What the exercise asks:
Pictures are not part of the copy; reproduce the remaining data exactly.

Before-and-after change records

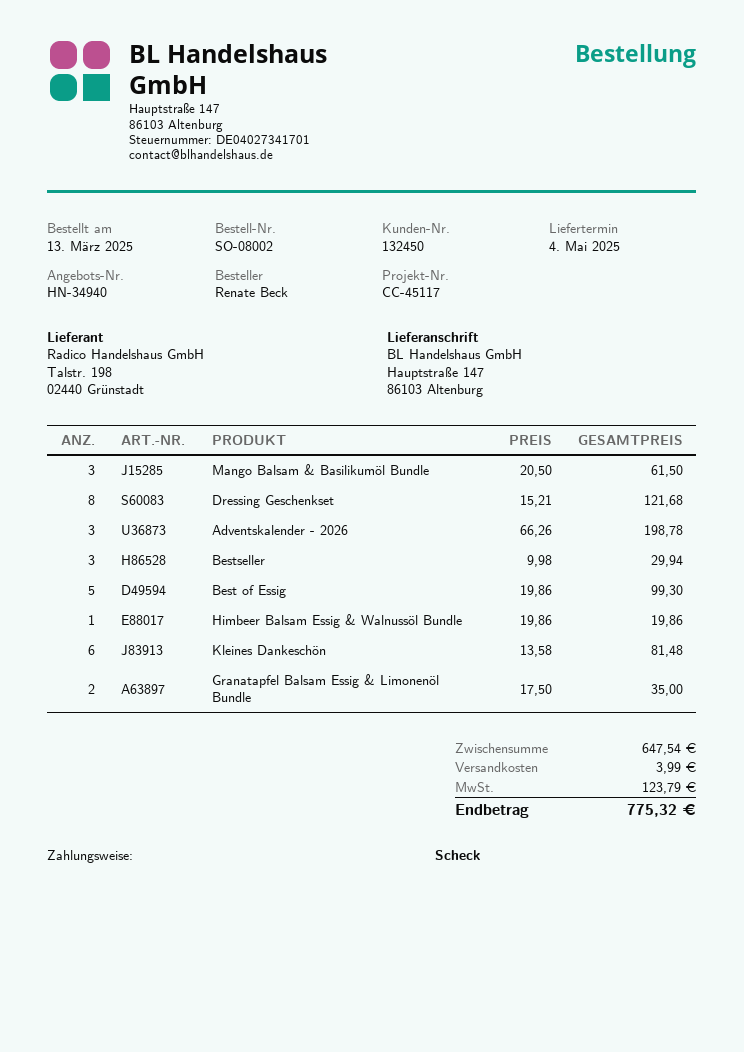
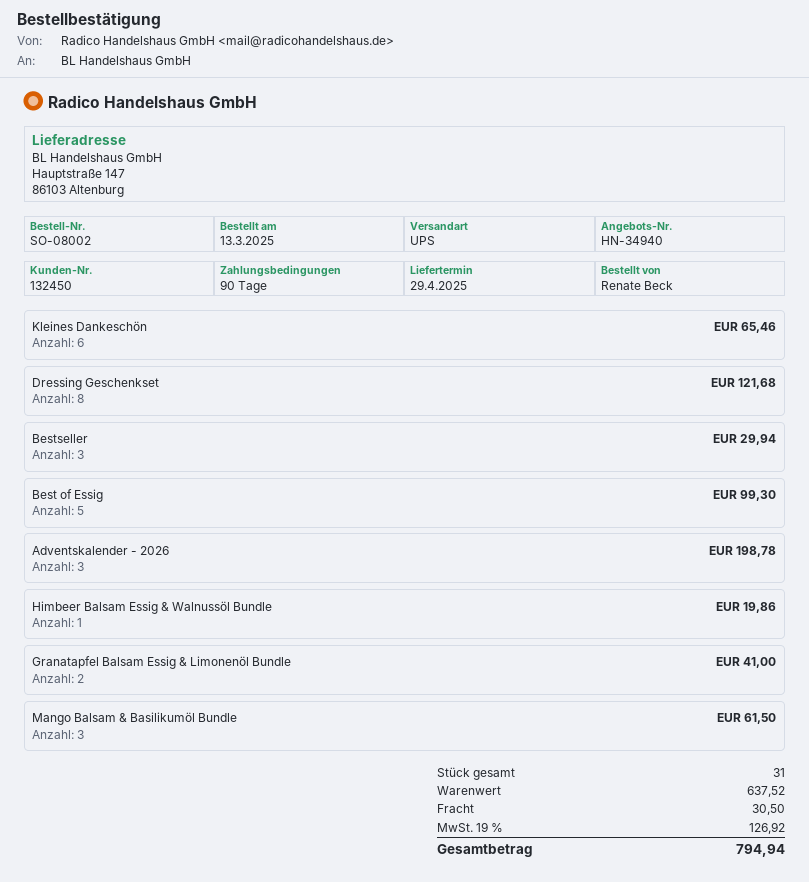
delivery date: 2025-05-04 -> 2025-04-29
Kleines Dankeschön: 6 for 81.48 -> 6 for 65.46
Granatapfel Balsam Essig & Limonenöl Bundle: 2 for 35.00 -> 2 for 41.00
subtotal: 647.54 -> 637.52
shipping: 3.99 -> 30.50
tax: 123.79 -> 126.92
total: 775.32 -> 794.94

Task answer:
delivery date: 2025-05-04 -> 2025-04-29
Kleines Dankeschön: 6 for 81.48 -> 6 for 65.46
Granatapfel Balsam Essig & Limonenöl Bundle: 2 for 35.00 -> 2 for 41.00
subtotal: 647.54 -> 637.52
shipping: 3.99 -> 30.50
tax: 123.79 -> 126.92
total: 775.32 -> 794.94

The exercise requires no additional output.